Ford argued that the best guidance for where Restore Britain could grow elsewhere in the country is to look at where the British National Party (BNP) attracted support two decades ago, pointing to areas like Barking in east London, parts of northwest England, and former villages in Leicestershire and Nottinghamshire.

“I suspect what Lowe and Restore Britain attract is many more non-voters," he said, in places where there is "deeply disaffected, alienated, anti-system, anti-politics" sentiment.

There were early signs of Restore Britain's threat to Reform in Lowe's Great Yarmouth at last month's local elections. The party won all nine seats it contested, meaning Reform fell short of winning full control of the council.

Jon Wedon, the leader of the Restore/Great Yarmouth First group on the council, told PoliticsHome that the party’s strategy in Great Yarmouth in the run-up to 7 May was “really quite straightforward: a local election campaign on local issues", claiming that Farage's "get Starmer out" message didn't work locally.

Great Yarmouth
Great Yarmouth (Alamy)

Julian Gallie, head of research at Merlin Strategy, said Restore Britain is likely to be most successful in places with high levels of support for Reform, potentially setting up more battles between Farage and Lower for that chunk of the right-wing vote.

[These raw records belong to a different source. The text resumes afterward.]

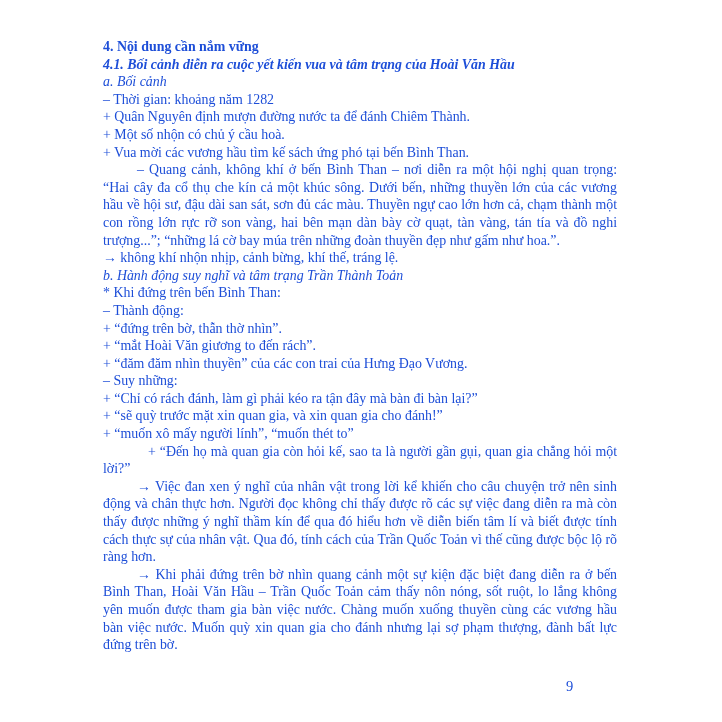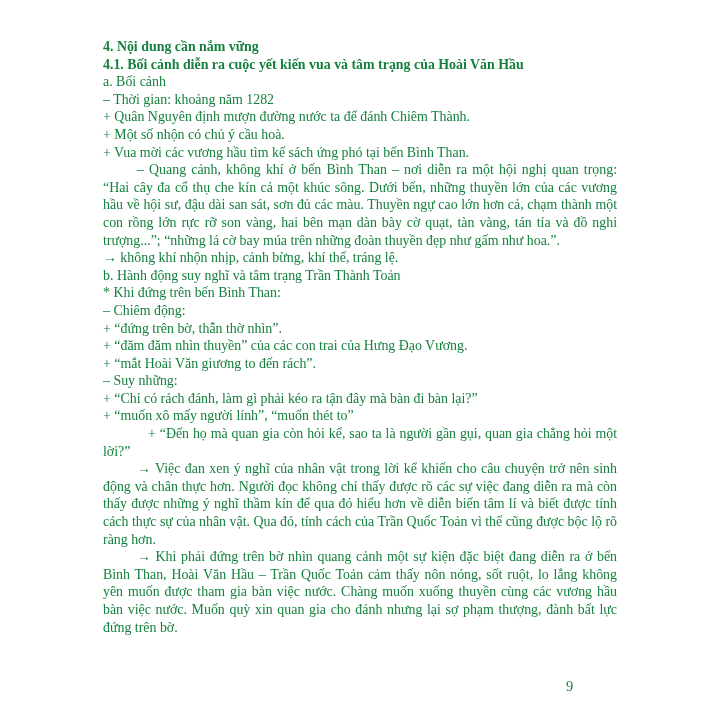"4. Nội dung cần nắm" .page { color: #15803d -> #1d4ed8 }
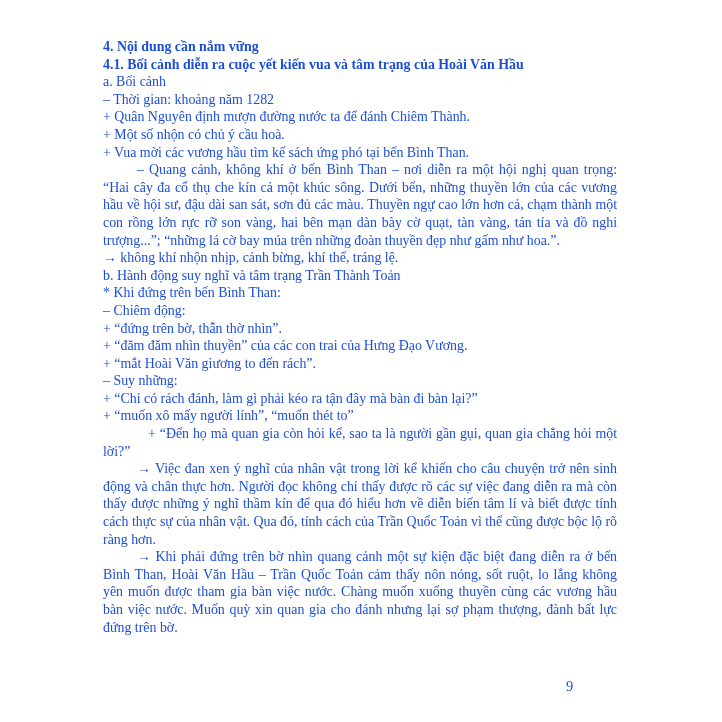"4.1. Bối cảnh diễn ra" .h2 { font-style: none -> italic }
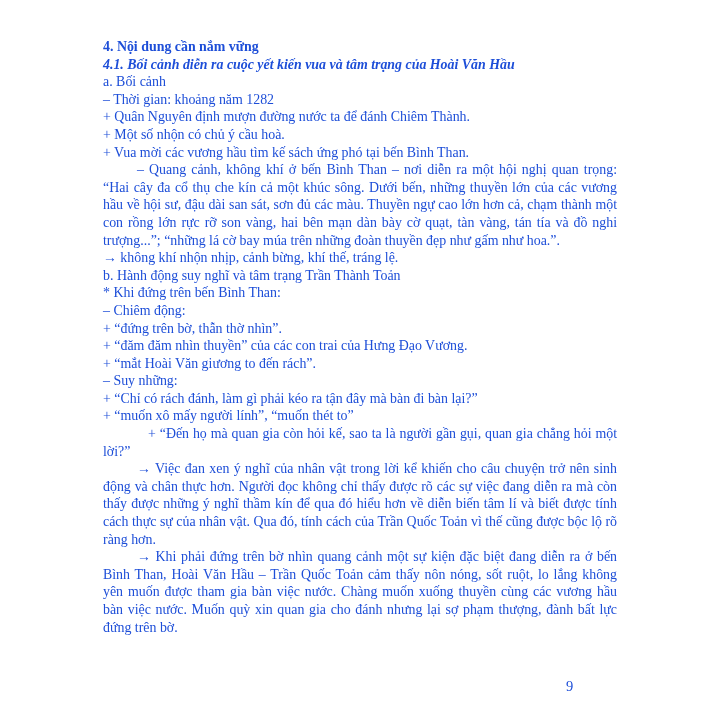"a. Bối cảnh" .h3 { font-style: none -> italic }
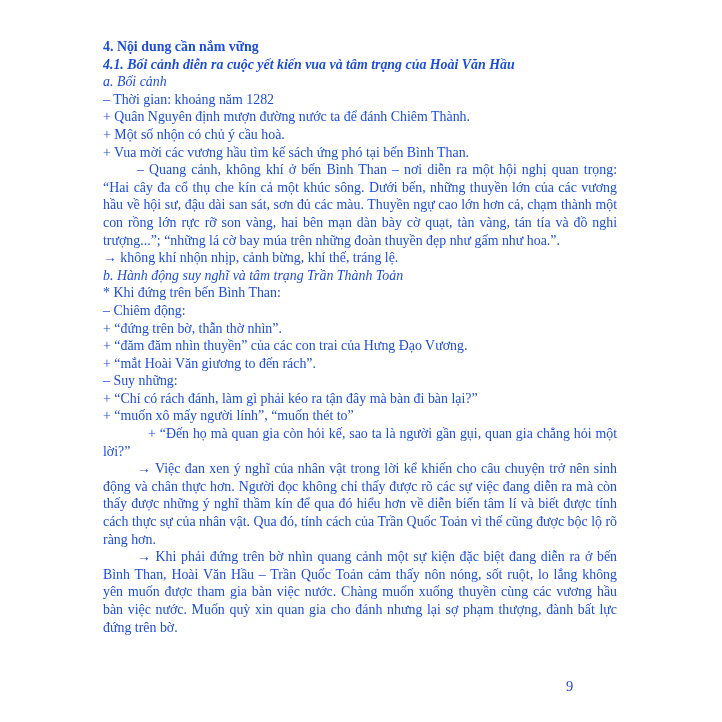"– Chiêm động:" p.dash { text: Chiêm -> Thành }
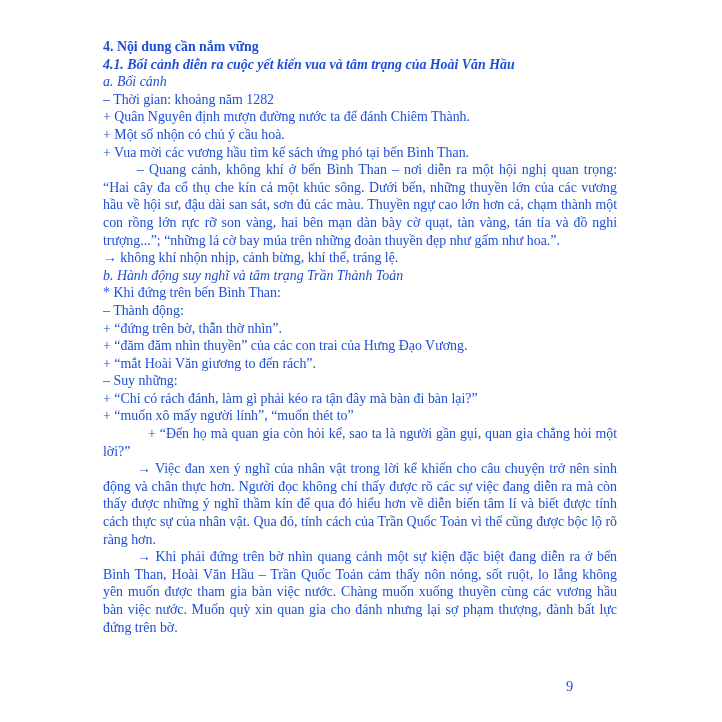"+ “đăm đăm nhìn thuyền”" p.plus { order: before "+ “mắt Hoài Văn giương" -> after "+ “mắt Hoài Văn giương" }
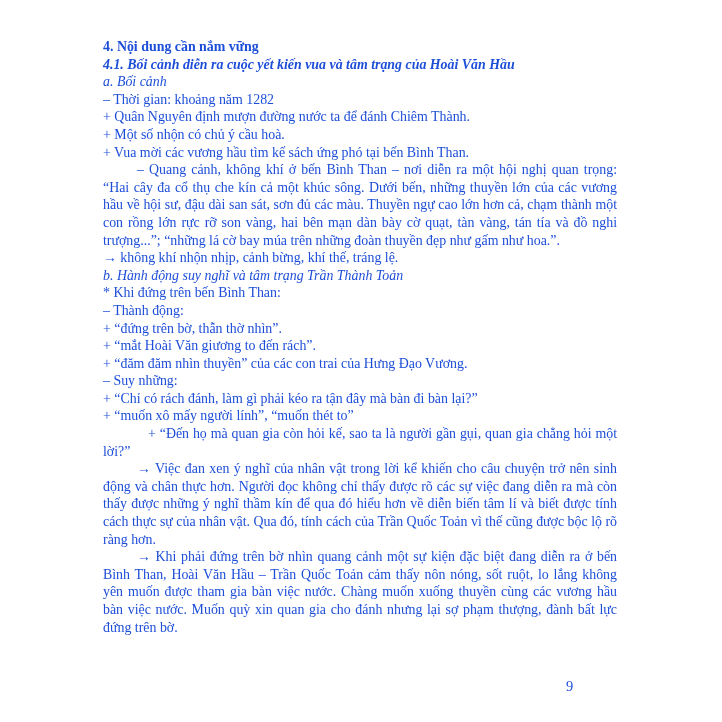"+ “sẽ quỳ trước mặt" p.plus { html: none -> <p>+ “sẽ quỳ trước mặt xin quan gia, và xin quan gia cho đánh!”</p> }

He pointed to so-called 'Red Wall' seats in the North and the Midlands, as well as parts of Essex.

In focus groups, when Lowe comes up naturally and unprompted, Gallie said, “it's normally this boomer age group, and it's the prime Facebook users who are the most tempted by Restore. They come across Restore and Rupert Lowe on there.”

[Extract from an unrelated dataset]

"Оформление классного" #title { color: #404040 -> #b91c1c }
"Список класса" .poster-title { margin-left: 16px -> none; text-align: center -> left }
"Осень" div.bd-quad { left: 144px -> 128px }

However, he said that Lowe seems to be breaking through with "more leafy Conservative voters" in a way that Farage has not managed up to now.

“Lowe in his aesthetic, his farmer look, it's seen as maybe less tacky than Reform, and can actually appeal to those more middle-class who are more right-wing on immigration and areas like that," he told PoliticsHome.

Ford said that Restore Britain appears to be already influencing Reform by pushing the party into "more hardline" positions in a bid to shore up its right-wing flank.

"The irony in all this is that Farage's whole political strategy was pulling parties to the right. Lowe is now using the same strategy against Farage," he said.

Ford told PoliticsHome that while this might not hurt Farage's standing with his own core voters, it could hurt his electoral prospects by "motivating anti-Reform voters" to set aside their differences and do whatever it takes to stop him winning.